The reasons are complex. The women give birth to and raise everybody, including the young men who are engaged in protracted retaliation shootings. These young men and their victims are the women’s sons, intimate partners, and baby daddys. The women and children are under siege and inundated with the gang culture surrounding them.

But there is hope. A few years ago in Columbia the women conducted a Lysistrata-type sex strike to firmly persuade their men to stop the drug-related gang killings. In Liberia the women actively confronted Charles Taylor and those engaged in that country’s protracted civil war. And most recently in India, the women took to the streets demanding prosecutions and more severe penalties for brutal public rapes. The shooting of Antiq might be the spark that ignites the women of Brownsville to engage in changing the violent culture of the community.

In the meantime, Brownsville’s male activists are doing what they can.

Daniel Goodine, a long-time community activist in Brownsville whose son was also killed in a senseless shooting said there used to be a street code: a person was given a pass when he was seen with his family and children. “The women are saying that was a cold m***** f***** who did that,” said Goodine. “The women are saying that he should have never shot at that baby. Everybody is saying the same thing. It was a punk move.”

Goodine explained further. “I don’t know if these cats have a code anymore,” said Goodine. “We allowed this to get out of hand. Somewhere along the line men didn’t take care of young men to tell them what was right and what was wrong. We had a code. Who passed that code down to these cats? Nobody apparently did because it happens.” Goodine may have pinpointed one of the problems. Nobody deals with the emotional life of young men growing up in Brownsville. “I hope that we can change the hearts and minds of people who think an eye for an eye. But self-preservation is law #1. It’s every man and woman for themselves.”

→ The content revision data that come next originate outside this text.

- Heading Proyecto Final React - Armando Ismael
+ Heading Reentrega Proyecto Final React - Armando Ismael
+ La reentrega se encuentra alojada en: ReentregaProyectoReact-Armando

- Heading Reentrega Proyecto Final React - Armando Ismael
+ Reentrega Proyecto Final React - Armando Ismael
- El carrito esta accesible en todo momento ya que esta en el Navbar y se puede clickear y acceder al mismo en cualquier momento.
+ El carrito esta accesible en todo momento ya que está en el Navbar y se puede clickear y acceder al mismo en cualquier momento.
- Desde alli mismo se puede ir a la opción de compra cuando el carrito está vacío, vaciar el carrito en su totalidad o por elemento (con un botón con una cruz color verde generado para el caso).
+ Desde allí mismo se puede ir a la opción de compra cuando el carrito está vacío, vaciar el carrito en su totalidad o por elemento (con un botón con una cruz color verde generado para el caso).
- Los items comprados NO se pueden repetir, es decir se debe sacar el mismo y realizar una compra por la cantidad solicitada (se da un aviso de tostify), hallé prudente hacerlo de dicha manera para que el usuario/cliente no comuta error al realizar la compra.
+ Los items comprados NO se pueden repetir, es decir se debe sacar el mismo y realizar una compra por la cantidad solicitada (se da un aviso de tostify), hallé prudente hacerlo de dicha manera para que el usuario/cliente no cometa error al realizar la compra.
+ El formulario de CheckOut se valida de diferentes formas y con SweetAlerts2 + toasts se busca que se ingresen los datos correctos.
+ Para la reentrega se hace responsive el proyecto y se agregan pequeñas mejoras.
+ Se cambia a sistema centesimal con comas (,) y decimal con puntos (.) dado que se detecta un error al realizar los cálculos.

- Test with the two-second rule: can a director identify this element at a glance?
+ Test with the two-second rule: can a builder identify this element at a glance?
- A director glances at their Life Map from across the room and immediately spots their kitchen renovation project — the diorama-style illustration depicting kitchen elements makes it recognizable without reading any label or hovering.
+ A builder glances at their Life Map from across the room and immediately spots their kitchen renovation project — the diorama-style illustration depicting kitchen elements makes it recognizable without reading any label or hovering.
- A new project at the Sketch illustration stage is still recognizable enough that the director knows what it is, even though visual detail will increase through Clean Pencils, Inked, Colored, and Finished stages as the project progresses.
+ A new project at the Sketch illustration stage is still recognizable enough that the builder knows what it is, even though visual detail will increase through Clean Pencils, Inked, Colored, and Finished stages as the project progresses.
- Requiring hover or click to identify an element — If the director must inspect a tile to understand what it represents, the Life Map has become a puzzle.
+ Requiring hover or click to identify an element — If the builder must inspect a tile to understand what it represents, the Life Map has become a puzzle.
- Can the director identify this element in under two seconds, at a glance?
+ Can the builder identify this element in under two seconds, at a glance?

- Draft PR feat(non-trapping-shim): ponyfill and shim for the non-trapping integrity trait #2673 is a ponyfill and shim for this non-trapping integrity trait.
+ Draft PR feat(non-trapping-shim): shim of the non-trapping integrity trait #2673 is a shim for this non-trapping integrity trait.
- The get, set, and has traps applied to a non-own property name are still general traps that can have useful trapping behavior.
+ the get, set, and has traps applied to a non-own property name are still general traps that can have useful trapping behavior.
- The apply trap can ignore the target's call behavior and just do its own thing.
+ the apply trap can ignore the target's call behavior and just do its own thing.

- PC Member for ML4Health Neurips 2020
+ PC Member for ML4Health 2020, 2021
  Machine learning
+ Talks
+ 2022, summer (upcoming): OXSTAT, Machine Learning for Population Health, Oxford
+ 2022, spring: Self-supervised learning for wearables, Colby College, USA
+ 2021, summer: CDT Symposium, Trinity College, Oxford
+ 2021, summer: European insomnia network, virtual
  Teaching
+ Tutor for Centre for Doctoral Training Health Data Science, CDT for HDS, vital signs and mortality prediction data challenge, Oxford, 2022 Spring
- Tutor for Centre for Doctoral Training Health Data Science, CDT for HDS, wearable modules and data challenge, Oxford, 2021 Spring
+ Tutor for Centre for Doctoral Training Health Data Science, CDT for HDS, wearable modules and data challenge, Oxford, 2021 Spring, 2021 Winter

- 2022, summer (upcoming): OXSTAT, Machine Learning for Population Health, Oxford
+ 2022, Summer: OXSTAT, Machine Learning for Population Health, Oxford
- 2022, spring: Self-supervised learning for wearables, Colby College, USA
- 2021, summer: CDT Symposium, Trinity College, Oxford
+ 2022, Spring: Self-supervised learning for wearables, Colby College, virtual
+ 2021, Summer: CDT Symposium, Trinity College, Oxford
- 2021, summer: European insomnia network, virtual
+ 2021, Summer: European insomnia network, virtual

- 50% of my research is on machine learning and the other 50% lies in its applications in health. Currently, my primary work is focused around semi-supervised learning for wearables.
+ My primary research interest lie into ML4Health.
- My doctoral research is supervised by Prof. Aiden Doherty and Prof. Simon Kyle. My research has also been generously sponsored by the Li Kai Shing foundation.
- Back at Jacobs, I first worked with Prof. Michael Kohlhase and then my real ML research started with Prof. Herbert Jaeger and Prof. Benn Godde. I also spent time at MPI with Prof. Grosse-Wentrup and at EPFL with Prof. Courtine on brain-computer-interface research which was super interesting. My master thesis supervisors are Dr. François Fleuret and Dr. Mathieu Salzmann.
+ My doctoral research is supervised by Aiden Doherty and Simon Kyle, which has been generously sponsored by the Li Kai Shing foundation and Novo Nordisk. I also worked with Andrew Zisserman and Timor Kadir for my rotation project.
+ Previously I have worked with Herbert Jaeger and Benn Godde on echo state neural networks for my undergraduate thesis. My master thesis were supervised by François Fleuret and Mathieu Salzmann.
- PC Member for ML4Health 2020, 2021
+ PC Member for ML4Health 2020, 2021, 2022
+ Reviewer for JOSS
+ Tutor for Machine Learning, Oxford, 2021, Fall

“We are in the process of trying to save some other people’s children so they don’t have to go through what that baby went through. There is a group of concerned members of the community from various developments who have been trying to bring the violence to an end,” said Anthony Newerls, CEO of the Brooklyn Blizzards Youth Organization. These men volunteer their time after work and during the dead of night to diffuse tensions before they erupt into violence. “Sometimes it takes going to the father of troublesome young men to help mediate problems or resolve issues,” said Newerls.